Yes. Under 38 CFR § 3.310(a), any disability proximately caused or chronically worsened by a service-connected condition is itself service-connected. Charcot Foot / Neuropathic Arthropathy is a documented secondary pairing for Peripheral Neuropathy (Service-Connected) with strong medical evidence. A nexus letter from a qualified physician linking the two conditions is the most reliable way to establish this connection.
What evidence proves Charcot Foot / Neuropathic Arthropathy is caused by Peripheral Neuropathy (Service-Connected)?
The gold standard is a private nexus opinion stating — to at least a 50% probability ("at least as likely as not") — that the secondary condition was caused or aggravated by the primary service-connected condition. Peer-reviewed medical literature supporting the physiological mechanism strengthens the nexus.
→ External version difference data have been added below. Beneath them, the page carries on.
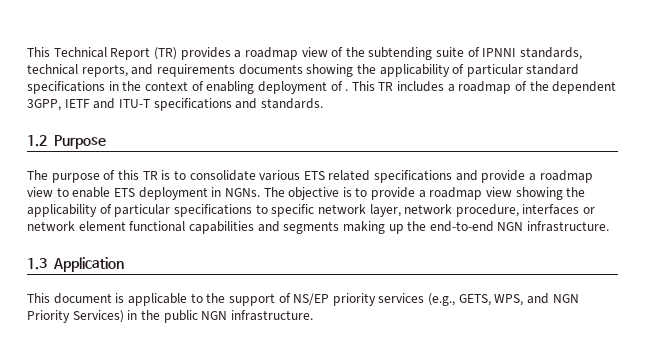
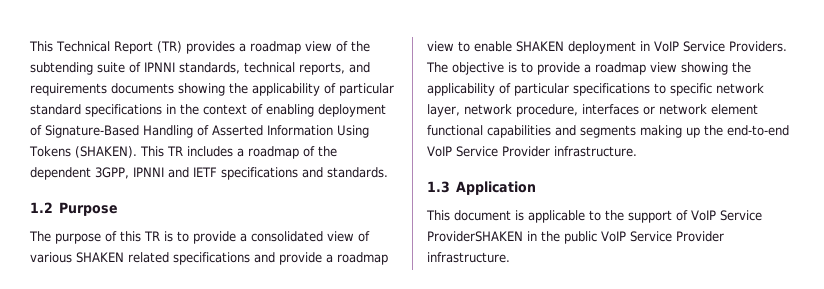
- This Technical Report (TR) provides a roadmap view of the subtending suite of IPNNI standards, technical reports, and requirements documents showing the applicability of particular standard specifications in the context of enabling deployment of .
+ This Technical Report (TR) provides a roadmap view of the subtending suite of IPNNI standards, technical reports, and requirements documents showing the applicability of particular standard specifications in the context of enabling deployment of Signature-Based Handling of Asserted Information Using Tokens (SHAKEN).
- This TR includes a roadmap of the dependent 3GPP, IETF and ITU-T specifications and standards.
+ This TR includes a roadmap of the dependent 3GPP, IPNNI and IETF specifications and standards.
- The purpose of this TR is to consolidate various ETS related specifications and provide a roadmap view to enable ETS deployment in NGNs.
+ The purpose of this TR is to provide a consolidated view of various SHAKEN related specifications and provide a roadmap view to enable SHAKEN deployment in VoIP Service Providers.
- The objective is to provide a roadmap view showing the applicability of particular specifications to specific network layer, network procedure, interfaces or network element functional capabilities and segments making up the end-to-end NGN infrastructure.
+ The objective is to provide a roadmap view showing the applicability of particular specifications to specific network layer, network procedure, interfaces or network element functional capabilities and segments making up the end-to-end VoIP Service Provider infrastructure.
- This document is applicable to the support of NS/EP priority services (e.g., GETS, WPS, and NGN Priority Services) in the public NGN infrastructure.
+ This document is applicable to the support of VoIP Service ProviderSHAKEN in the public VoIP Service Provider infrastructure.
Treatment records documenting the onset or worsening of the secondary condition in temporal relation to the primary are supporting evidence.
Does the VA combine or separately rate Charcot Foot / Neuropathic Arthropathy?
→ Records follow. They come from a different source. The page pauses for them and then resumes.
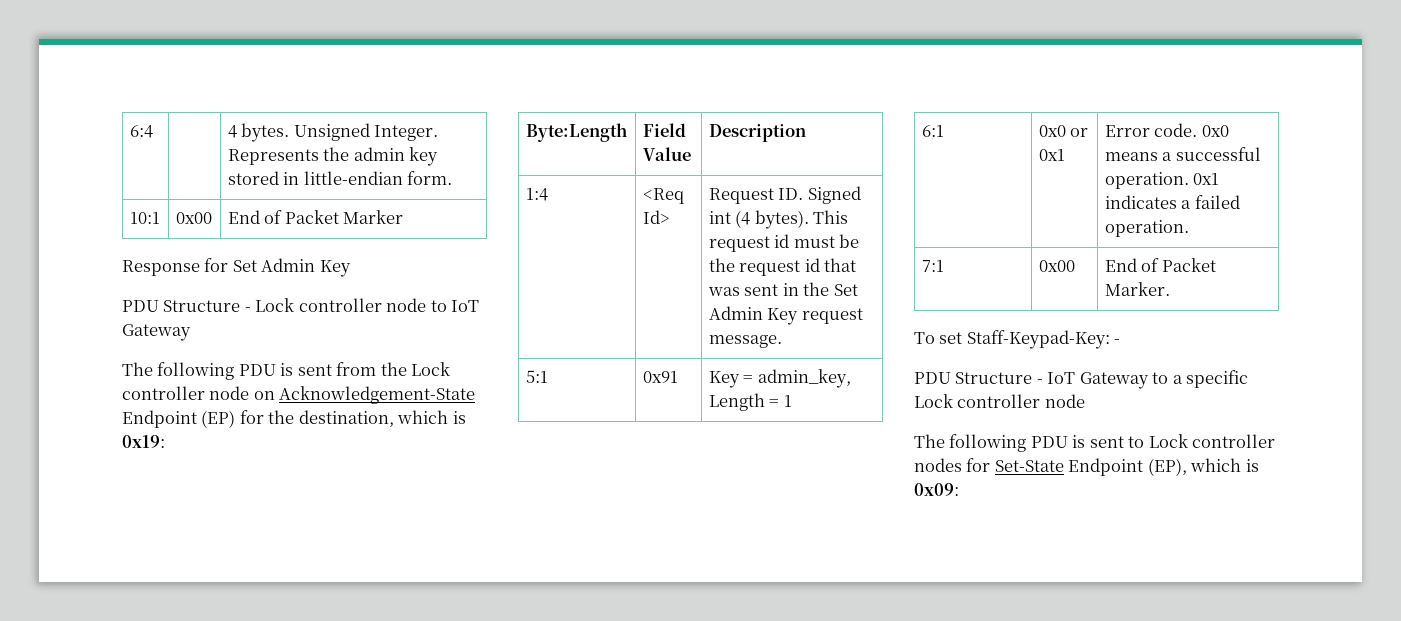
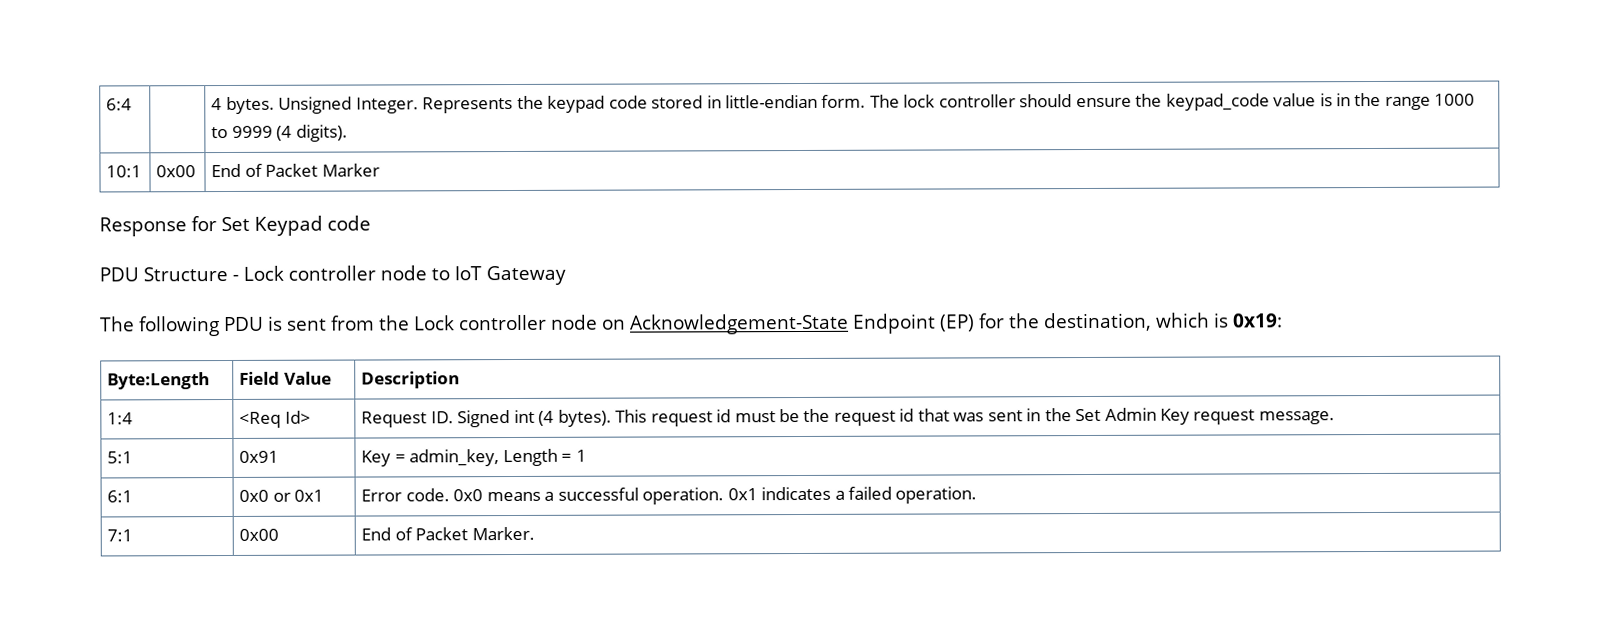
- 6:4 | | 4 bytes. Unsigned Integer. Represents the admin key stored in little-endian form.
+ 6:4 | | 4 bytes. Unsigned Integer. Represents the keypad code stored in little-endian form. The lock controller should ensure the keypad_code value is in the range 1000 to 9999 (4 digits).
- Response for Set Admin Key
+ Response for Set Keypad code
- To set Staff-Keypad-Key: -
- PDU Structure - IoT Gateway to a specific Lock controller node
- The following PDU is sent to Lock controller nodes for Set-State Endpoint (EP), which is 0x09:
The VA rates Charcot Foot / Neuropathic Arthropathy separately under its own 38 CFR Part 4 diagnostic code, then combines it with Peripheral Neuropathy (Service-Connected) and all other service-connected ratings using the combined ratings formula under § 4.25. The formula applies the whole-person concept: a 50% combined existing rating plus a new 30% rating yields 65% (rounded to 70%), not 80%.
What legal standard applies to secondary service connection?
38 CFR § 3.310(a) states: "Disability which is proximately due to or the result of a service-connected disease or injury shall be service connected." The aggravation variant under § 3.310(b) applies where the primary condition permanently worsens a pre-existing disability beyond its natural progression. Both standards require a showing of nexus — a medical or scientific link between the primary condition and the secondary.
How strong is the medical evidence for this pairing?
The medical evidence supporting Charcot Foot / Neuropathic Arthropathy as secondary to Peripheral Neuropathy (Service-Connected) is rated strong. Peripheral neuropathy ablates protective sensation in the feet, allowing repetitive microtrauma and abnormal loading to produce progressive joint destruction without pain-mediated protection. The neuroarthropathic cascade (Charcot foot) begins with loss of proprioception and pain sensation, followed by repetitive unrecognized injuries to midfoot joints, inflammatory bone resorption, and progressive joint dislocation and collapse. The midfoot is most commonly affected, producing the "rocker-bottom" deformity. Autonomic neuropathy simultaneously increases pedal blood flow (arteriovenous shunting), which promotes bone resorption and weakens the skeletal architecture. The end result is severe foot deformity requiring custom footwear, bracing, or surgical reconstruction.
Do I need a nexus letter for a secondary claim?
The VA will not solicit nexus evidence on your behalf for secondary claims. In practice, a written nexus opinion from a private physician or independent medical examiner is essential — the VA's Compensation & Pension (C&P) examiner is not required to produce a favorable nexus opinion, and the VA has discretion to weigh competing opinions. Submitting a private nexus letter at the time of filing is the most reliable strategy.